Growling is one of the most overt signs of aggression in dogs. Gnashing, baring teeth, and low, guttural growls are obvious expressions of, “Stay back!” from your dog. Growling can occur for a variety of reasons – food related, territorial, boundary-crossing – but it should always be taken seriously. If there’s one reliable predictor of physical aggression in dogs, it’s a deep growling noise. If your dog growls, learn to spot the precursors to the growling behavior, like bared teeth or tensed muscles. Knowing these predictors can help you remove your dog from situations in which he might become aggressive.
4. Your dog has bitten someone.
Dog bites are incredibly common, and they don’t always mean a dog is irredeemably aggressive. They can happen as a response to unique stimuli; for some dogs, a bite is something that happens once and never happens again. That said, a dog who has bitten a human being should never, ever be allowed to play freely with children. Kids are the walking definition of stimuli. They yell, they hit, they play too roughly – a dog with a bite trigger simply might not be able to tell the difference between a child and a real threat. If your dog has intentionally bitten someone in the past, remove him from any situation that could potentially result in a repeat of the incident, no matter how unlikely. It’s always better to be safe than sorry.
Do you worry about your dog around children? Talk to your vet.

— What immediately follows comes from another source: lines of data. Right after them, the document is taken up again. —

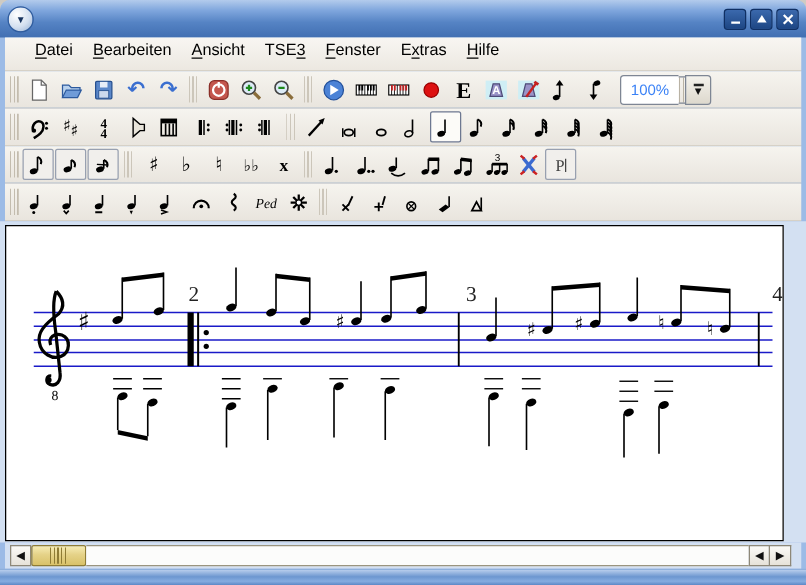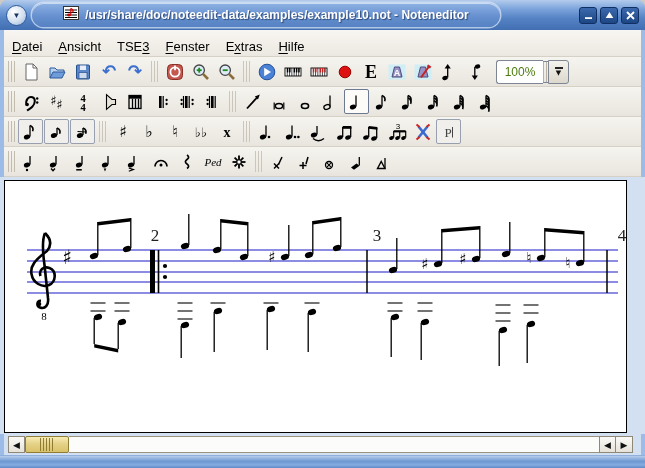"/usr/share/doc/noteedit-data/examples/ex" div.title-pill { html: <div> <span><svg> <rect></rect> <line></line> <line></line> <line></line> <line></line> <ellipse></ellipse> <line></line> <path></path> </svg></span> <span>/usr/share/doc/noteedit-data/examples/example10.not - Noteneditor</span> </div> -> none }
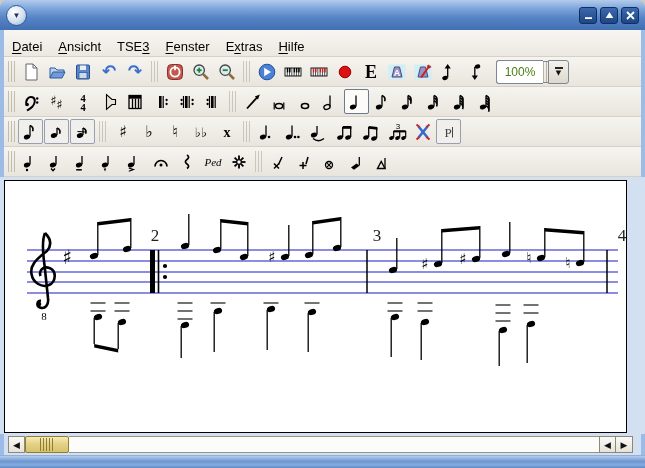"Datei" .menubar { align-items: flex-end -> flex-start; padding: 0 0 -> 0 16px }
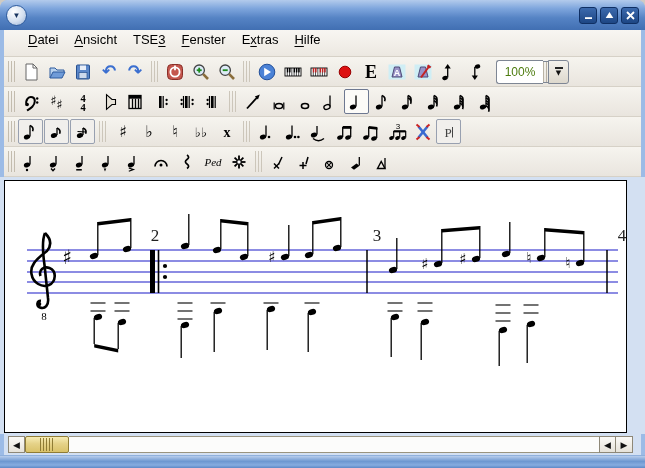"Bearbeiten" span.menu-item { html: none -> <span><u>B</u>earbeiten</span> }
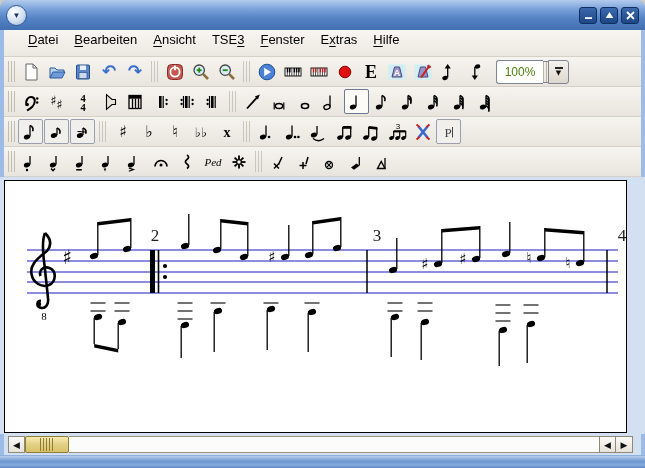"100%" .combo-field { color: #4d7c0f -> #3b82f6 }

Take care to articulate exactly which behaviors have you concerned, and ask about how you can tactfully remove your dog from situations that could lead to aggression.
“Aggressive” dogs are just dogs. They don’t deserve to be maligned, but they shouldn’t be left to their own devices, either. In the same way your dog has a right to feel threatened, children have a right to safety. It’s always your job as the dog owner to take control of a potentially dangerous situation.